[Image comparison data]
● ● ● ● ●

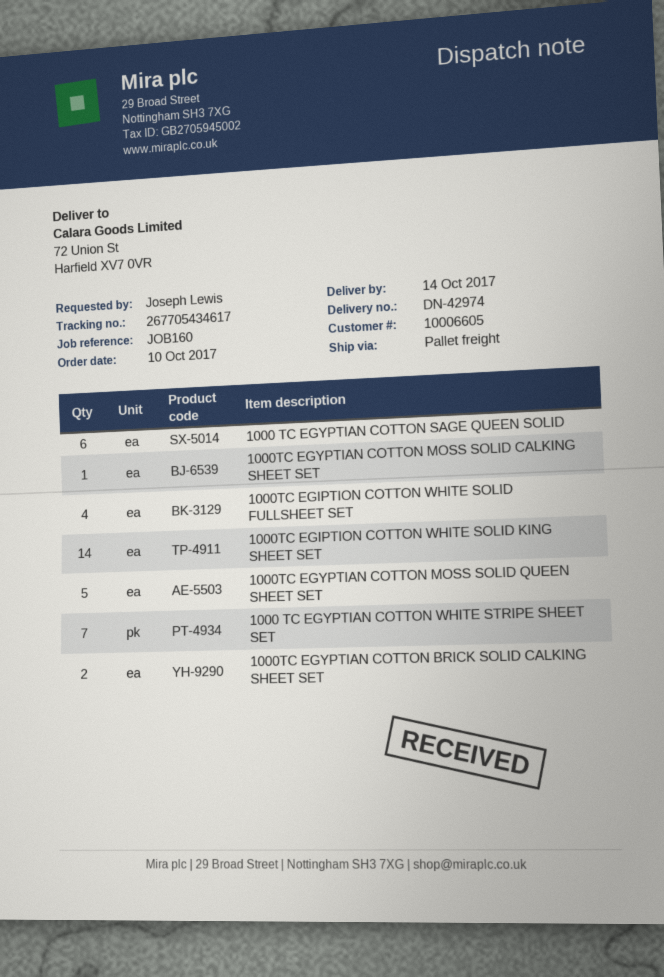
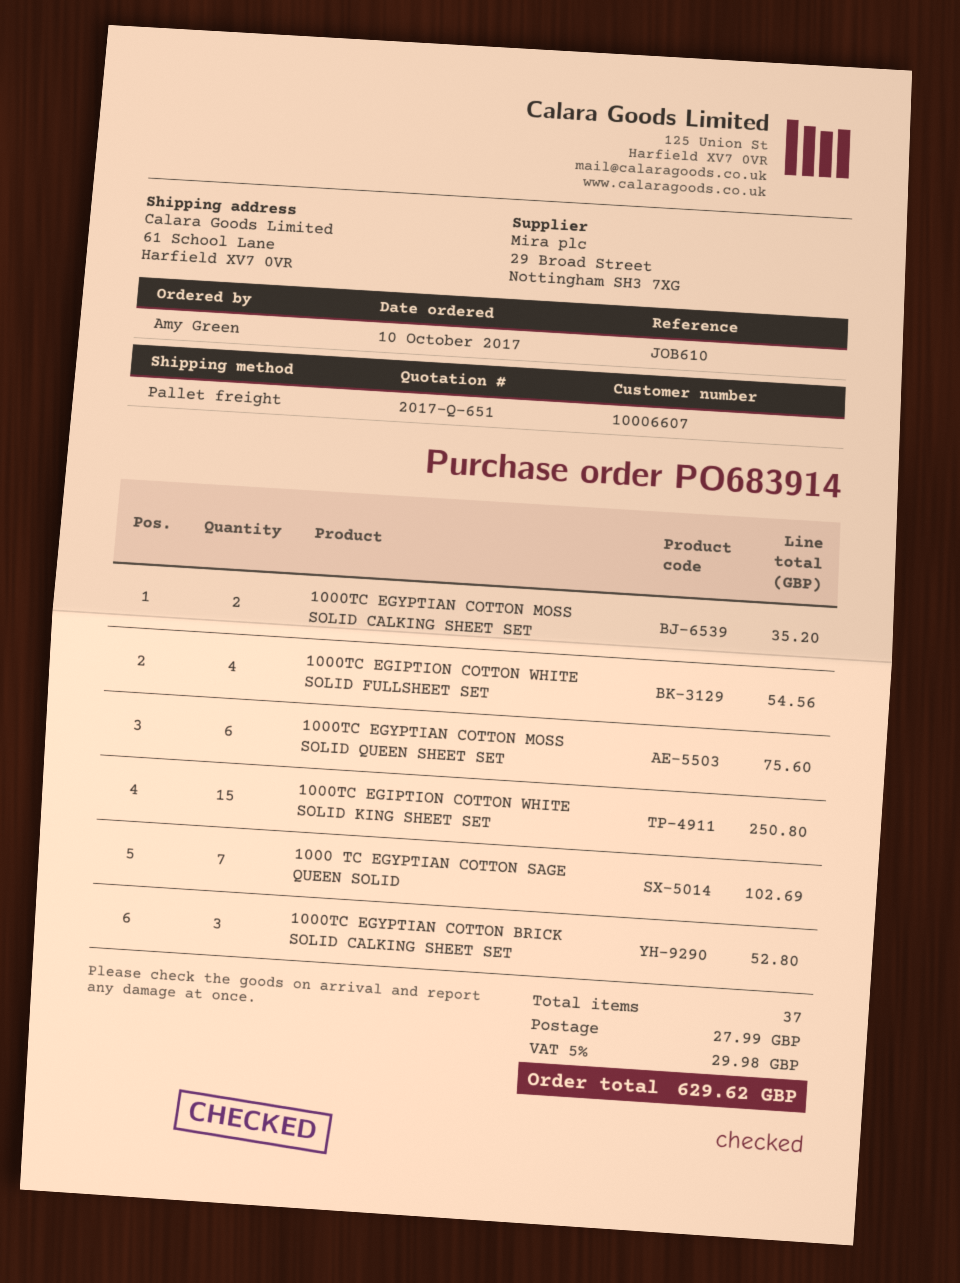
customer number: 10006605 -> 10006607
reference: JOB160 -> JOB610
ordered by: Joseph Lewis -> Amy Green
ship to: 72 Union St, Harfield XV7 0VR -> 61 School Lane, Harfield XV7 0VR
1000 TC EGYPTIAN COTTON SAGE QUEEN SOLID: 6 -> 7
1000TC EGYPTIAN COTTON MOSS SOLID CALKING SHEET SET: 1 -> 2
1000TC EGIPTION COTTON WHITE SOLID KING SHEET SET: 14 -> 15
1000TC EGYPTIAN COTTON MOSS SOLID QUEEN SHEET SET: 5 -> 6
1000 TC EGYPTIAN COTTON WHITE STRIPE SHEET SET: 7 -> none
1000TC EGYPTIAN COTTON BRICK SOLID CALKING SHEET SET: 2 -> 3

● ● ● ● ●

> [EXERCISE DESCRIPTION]:
The line containing "ordered by: Joseph Lewis -> Amy Green" begins the span, and the last line of the records above ends it. Return that span exactly, and nothing outside it.

> [WRITTEN SOLUTION]:
ordered by: Joseph Lewis -> Amy Green
ship to: 72 Union St, Harfield XV7 0VR -> 61 School Lane, Harfield XV7 0VR
1000 TC EGYPTIAN COTTON SAGE QUEEN SOLID: 6 -> 7
1000TC EGYPTIAN COTTON MOSS SOLID CALKING SHEET SET: 1 -> 2
1000TC EGIPTION COTTON WHITE SOLID KING SHEET SET: 14 -> 15
1000TC EGYPTIAN COTTON MOSS SOLID QUEEN SHEET SET: 5 -> 6
1000 TC EGYPTIAN COTTON WHITE STRIPE SHEET SET: 7 -> none
1000TC EGYPTIAN COTTON BRICK SOLID CALKING SHEET SET: 2 -> 3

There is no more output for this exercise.